Partijen twisten in hoger beroep over de vraag of de opzegging met de mededeling dat deze alleen in werking treedt als 'de beslissing van het UWV d.d. 15-8-2014 (…) in bezwaar, beroep of hoger beroep wordt vernietigd; rechtsgeldig is. Het hof is van oordeel dat de opzegging door werkgever aldus moet worden begrepen dat werkgever onder ogen heeft gezien dat de werking daarvan afhankelijk was van de juistheid van zijn standpunt over de (on)geldigheid van het besluit van het UWV. Daarmee is van een voorwaarde in eigenlijke zin – zoals bedoeld in artikel 3:38 en 6:21 BW – geen sprake, omdat de opzegging niet afhankelijk is van een onzekere gebeurtenis in de toekomst, maar van een gebeurtenis die in het verleden ligt.
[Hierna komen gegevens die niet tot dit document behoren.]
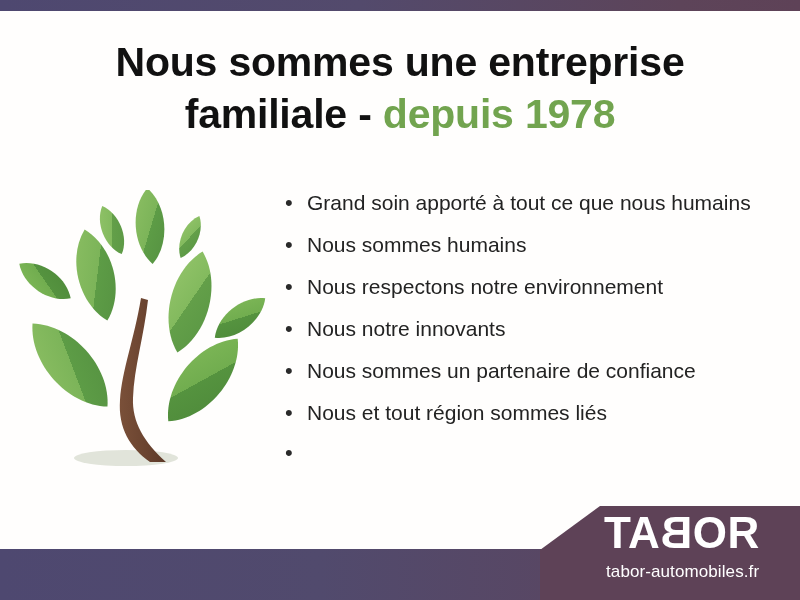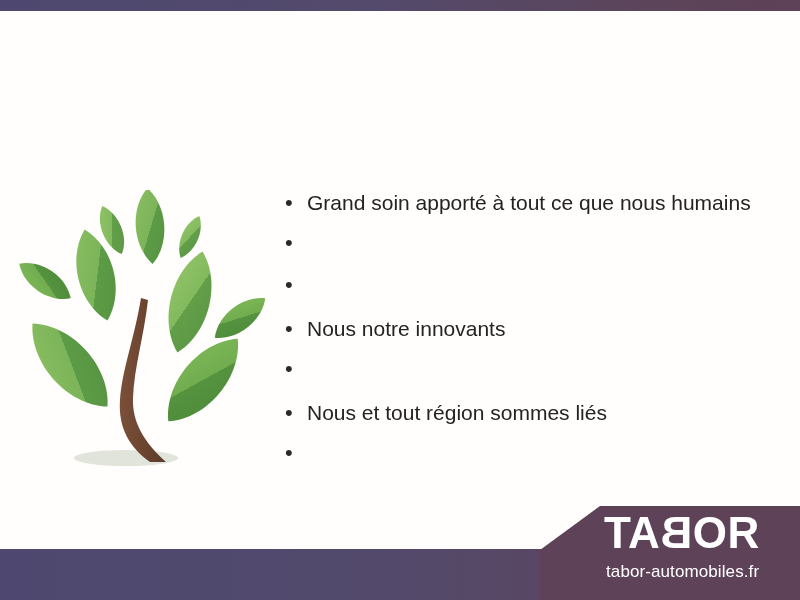--- a/index.html
+++ b/index.html
@@ -137,6 +137,10 @@
 
   <div class="top-bar"></div>
 
+  <div class="headline">
+    <span>Nous sommes une entreprise</span><br>
+    <span>familiale - </span><span class="accent">depuis 1978</span>
+  </div>
 
   <div class="tree-wrap">
     <svg width="250" height="300" viewBox="0 0 250 300">

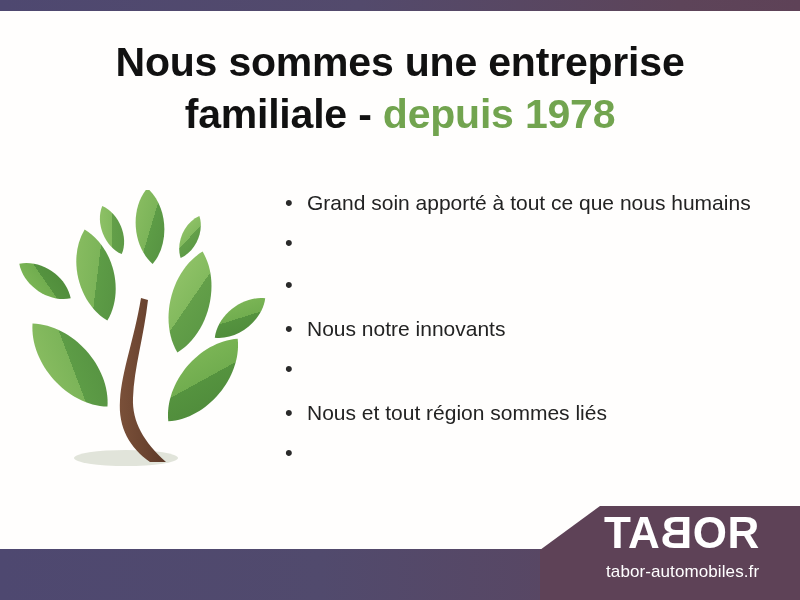--- a/index.html
+++ b/index.html
@@ -219,6 +219,7 @@
     </div>
     <div class="bullet-row">
       <span class="bullet-dot">•</span>
+      <span class="bullet-text">Nous sommes humains</span>
     </div>
     <div class="bullet-row">
       <span class="bullet-dot">•</span>

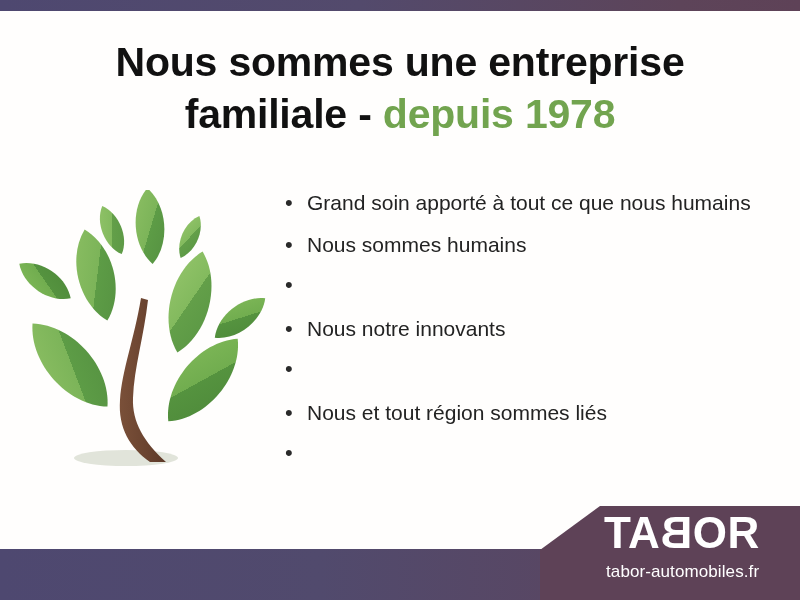--- a/index.html
+++ b/index.html
@@ -223,6 +223,7 @@
     </div>
     <div class="bullet-row">
       <span class="bullet-dot">•</span>
+      <span class="bullet-text">Nous respectons notre environnement</span>
     </div>
     <div class="bullet-row">
       <span class="bullet-dot">•</span>

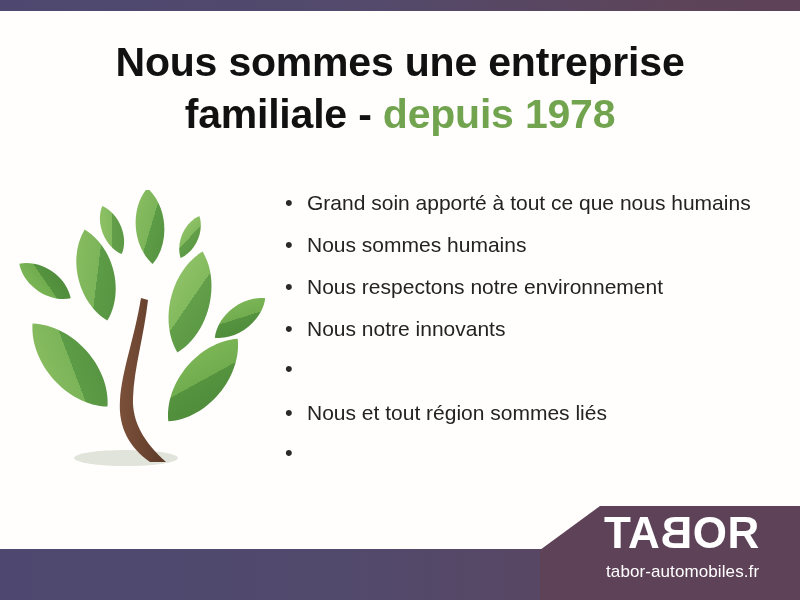--- a/index.html
+++ b/index.html
@@ -231,6 +231,7 @@
     </div>
     <div class="bullet-row">
       <span class="bullet-dot">•</span>
+      <span class="bullet-text">Nous sommes un partenaire de confiance</span>
     </div>
     <div class="bullet-row">
       <span class="bullet-dot">•</span>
Dat de ongeldigheid van het besluit pas later in een gerechtelijke procedure zou worden vastgesteld doet daaraan niet af. Voorts betekent dit dat er geen verlenging van de loondoorbetalingsverplichting is geweest en er op het moment van de opzegging geen opzegverbod wegens ziekte gold. Het beroep van werknemer op het opzegverbod wegens ziekte faalt derhalve. Het hof is van oordeel dat de 'voorwaarde' die door werkgever aan de opzegging is verbonden, niet strijdig is met het systeem van het ontslagrecht. Gelet op het voorgaande is er sprake van een rechtsgeldige opzegging van de arbeidsovereenkomst en falen de grieven van werknemer.